- What to produce -
Please state how many lines of the listing contain the word "data", giving the number by itself.
━━━━━━━━━━━━━━━━━━━━━━━━━━━━━━
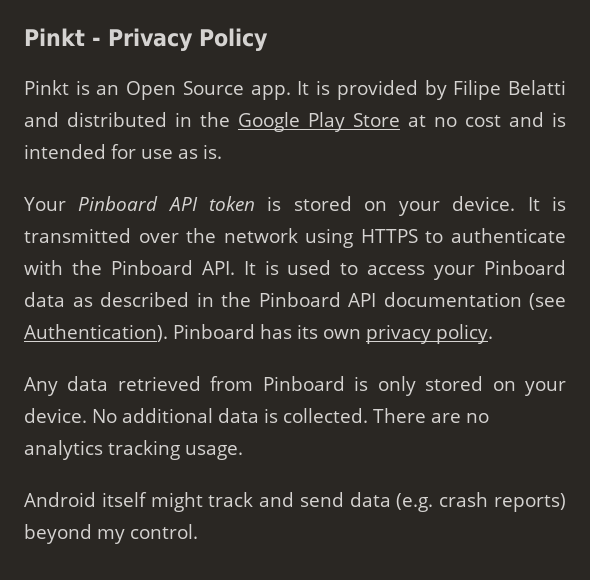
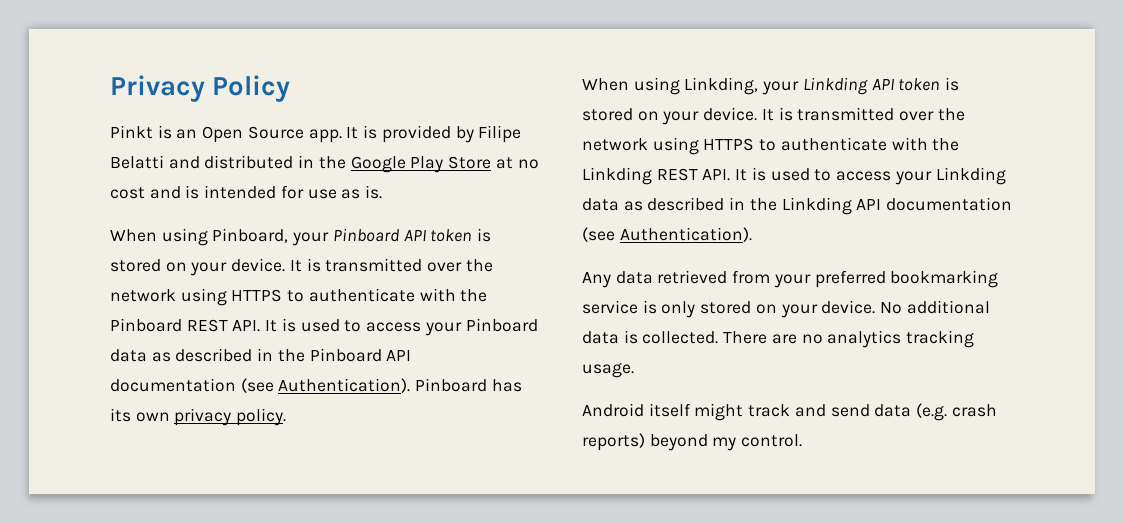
- Pinkt - Privacy Policy
+ Privacy Policy
- Your Pinboard API token is stored on your device.
+ When using Pinboard, your Pinboard API token is stored on your device.
- It is transmitted over the network using HTTPS to authenticate with the Pinboard API. It is used to access your Pinboard data as described in the Pinboard API documentation (see Authentication).
+ It is transmitted over the network using HTTPS to authenticate with the Pinboard REST API. It is used to access your Pinboard data as described in the Pinboard API documentation (see Authentication).
+ When using Linkding, your Linkding API token is stored on your device. It is transmitted over the network using HTTPS to authenticate with the Linkding REST API. It is used to access your Linkding data as described in the Linkding API documentation (see Authentication).
- Any data retrieved from Pinboard is only stored on your device.
+ Any data retrieved from your preferred bookmarking service is only stored on your device.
━━━━━━━━━━━━━━━━━━━━━━━━━━━━━━
- Exercise response -
5